Bir gazeteci bile [Hükûmete yakın olduğu söylenen bir gazeteciyi kastediyor.] KHK ile ihraç olmuş binlerce insanın dosyasını bakana ve komisyona göndererek göreve iadesini sağlayabiliyorken, FETÖ borsası ile kim bilir yüzlerce, belki binlerce insan soruşturma sürecine bile girmiyorken, benim gibilerin suçu adalete güvenmek mi?

Ben bu ülke adına da adalet adına da ümidimi kaybetmek istemiyorum.

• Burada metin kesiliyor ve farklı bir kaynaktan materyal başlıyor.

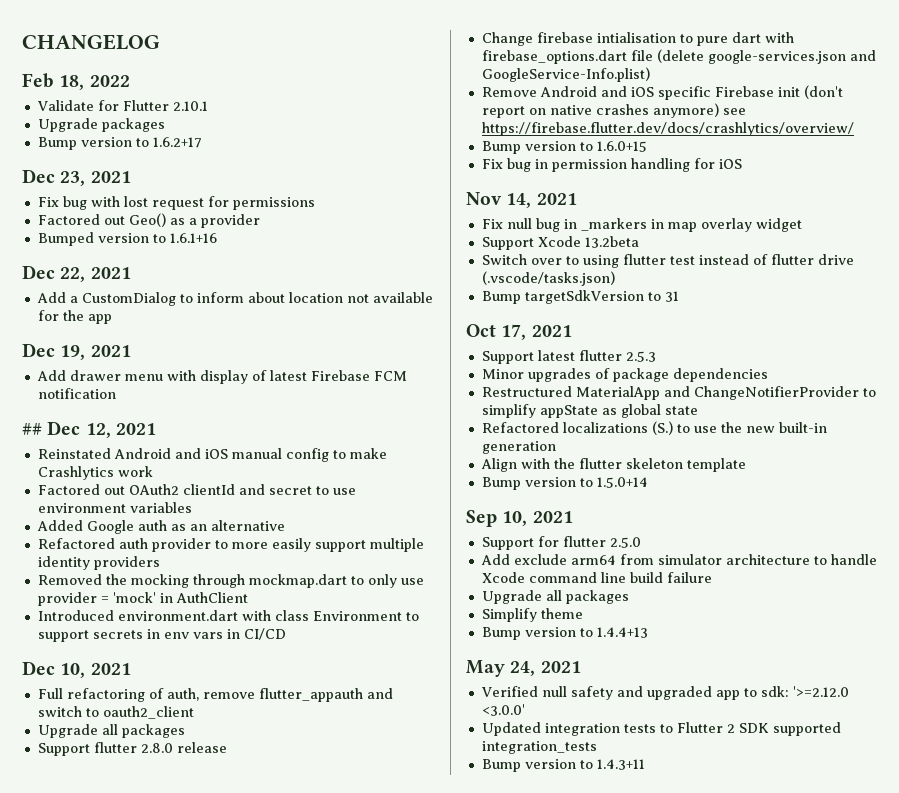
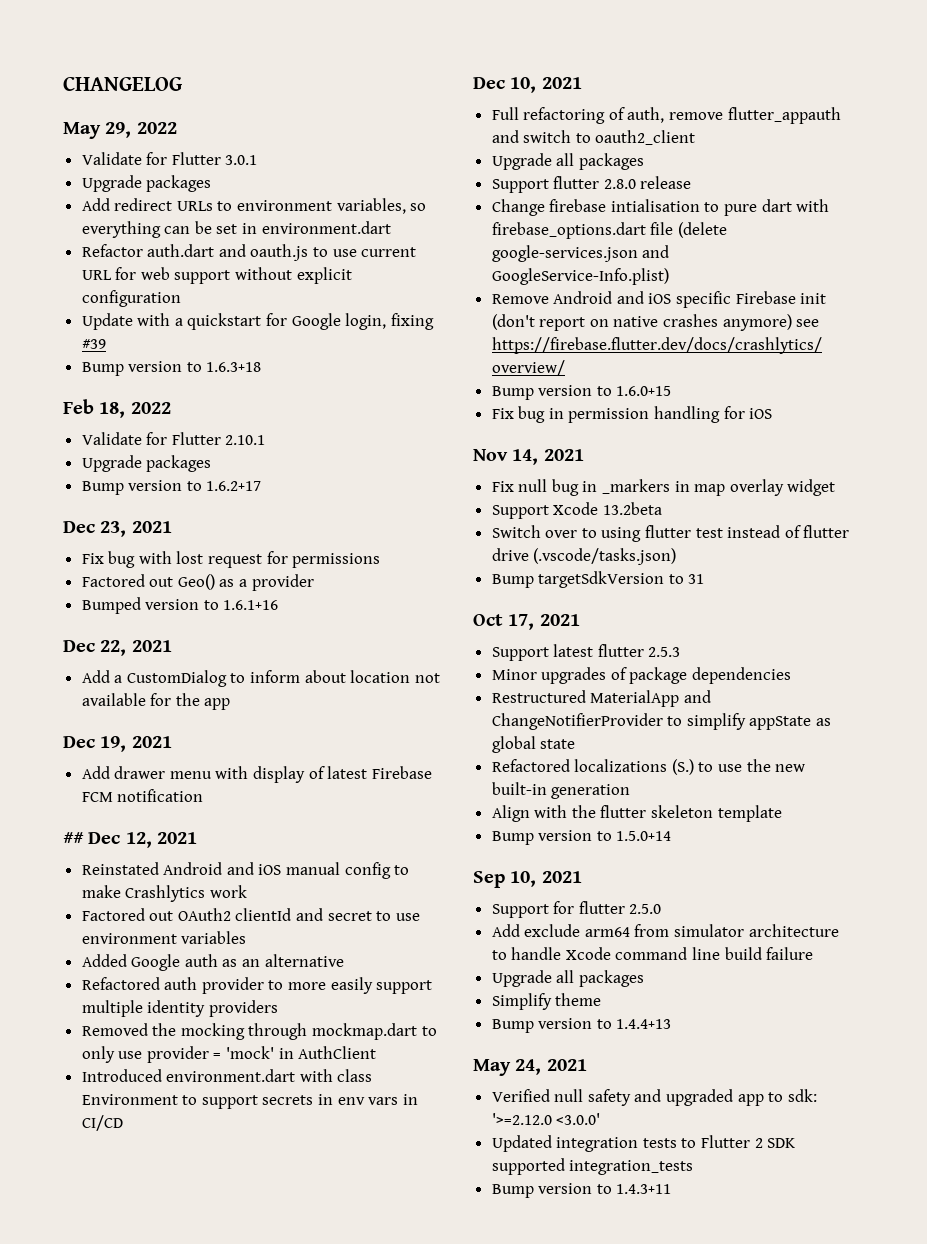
(160, 42) none -> [63,122,177,139] [81,152,258,165] [81,175,212,192] [81,198,427,214] [81,221,391,238] [81,244,417,261] [81,267,352,284] [81,290,181,307] [81,313,434,330] [81,339,106,349] [81,361,262,376] // May 29, 2022 // Validate for Flutter 3.0.1 // Upgrade packages // Add redirect URLs to environment variables, so everything can be set in environment.dart // Refactor auth.dart and oauth.js to use current URL for web support without explicit configuration // Update with a quickstart for Google login, fixing #39 // Bump version to 1.6.3+18

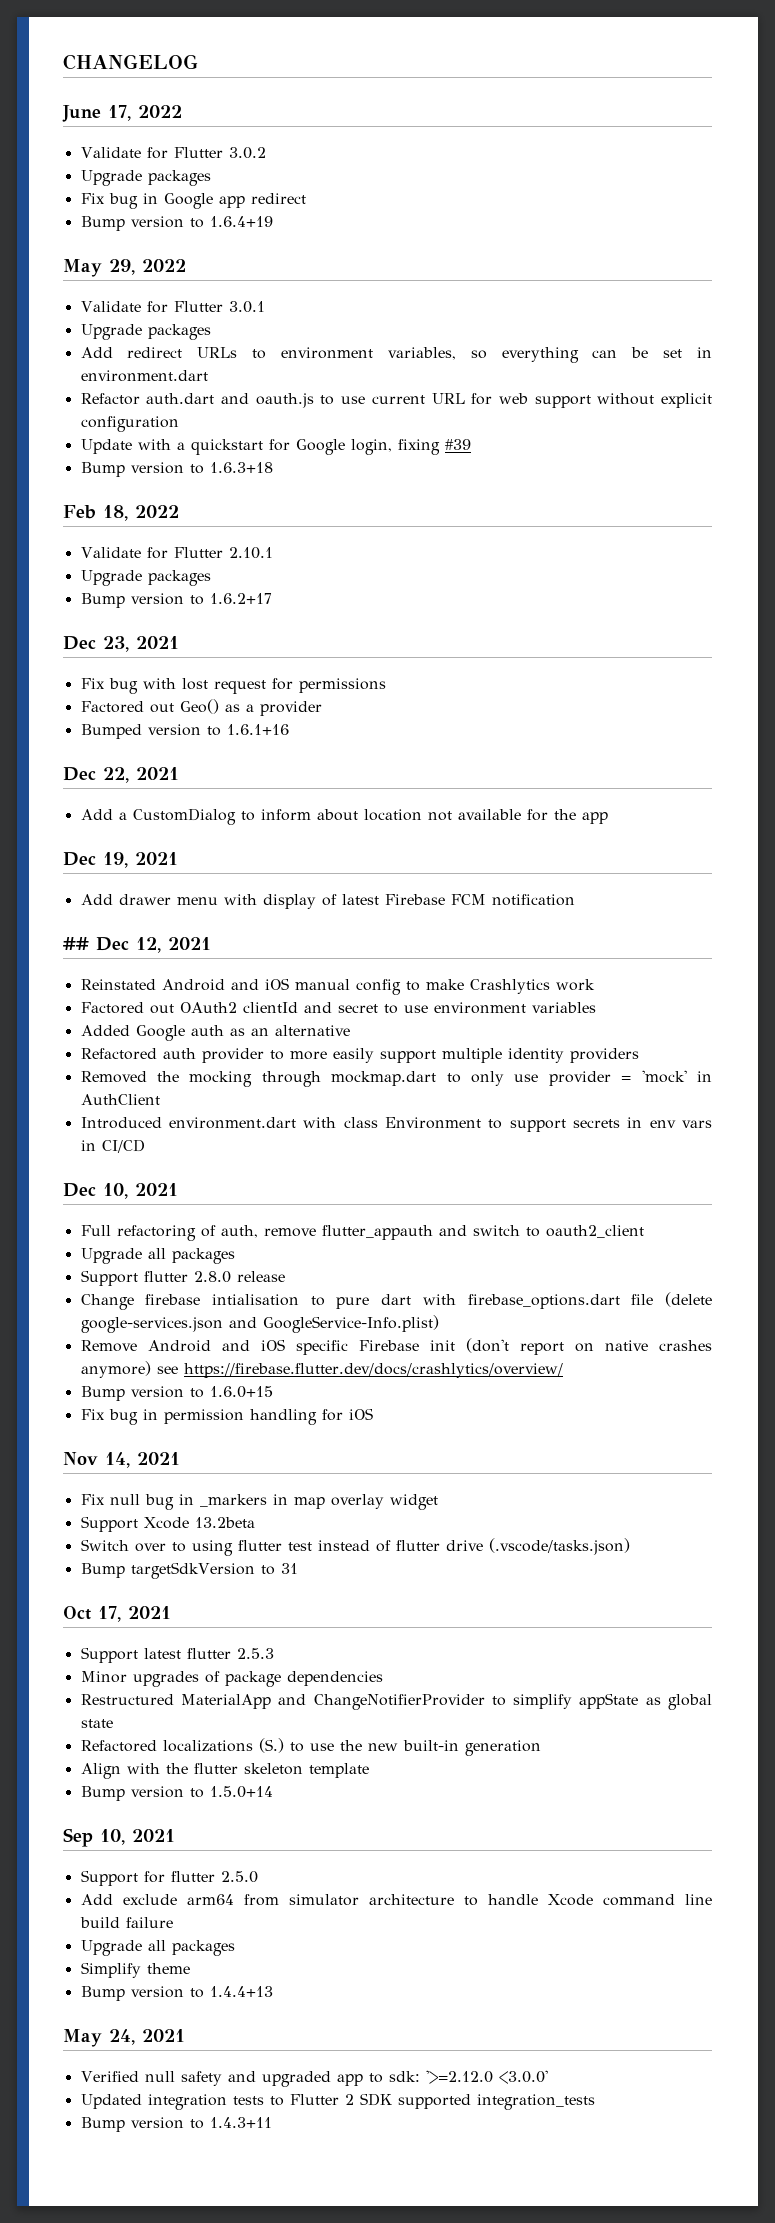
(182, 83) none -> [62,105,182,122] [80,147,266,159] [80,170,211,186] [80,193,306,209] [80,216,273,231] // June 17, 2022 // Validate for Flutter 3.0.2 // Upgrade packages // Fix bug in Google app redirect // Bump version to 1.6.4+19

Mahmut Salman."

Bir tarafta mağdurlar, diğer tarafta "Türk bayrağının adı değişsin." diyenleri koruyup kollamalar... Kaç defa yazdım, Hilâl Kaplan adlı gazeteci şimdi hapiste tuttuğunuz Selahattin Demirtaş''ı referans göstererek "Türk"e tavır almıştı. (Üstelik bu hanımın Fetullah övgüsü dizi dizi.) Şimdi TRT yönetim kurulu üyesi seçildi. Ben de dâhil halktan kesilen vergilerle beslenecek. Asla hakkımı helâl etmiyorum. Zehir zıkkım olsun!

 "Cemaat" tehlikesini bertaraf edebilmek için önce "insan"ı kazanacaksınız.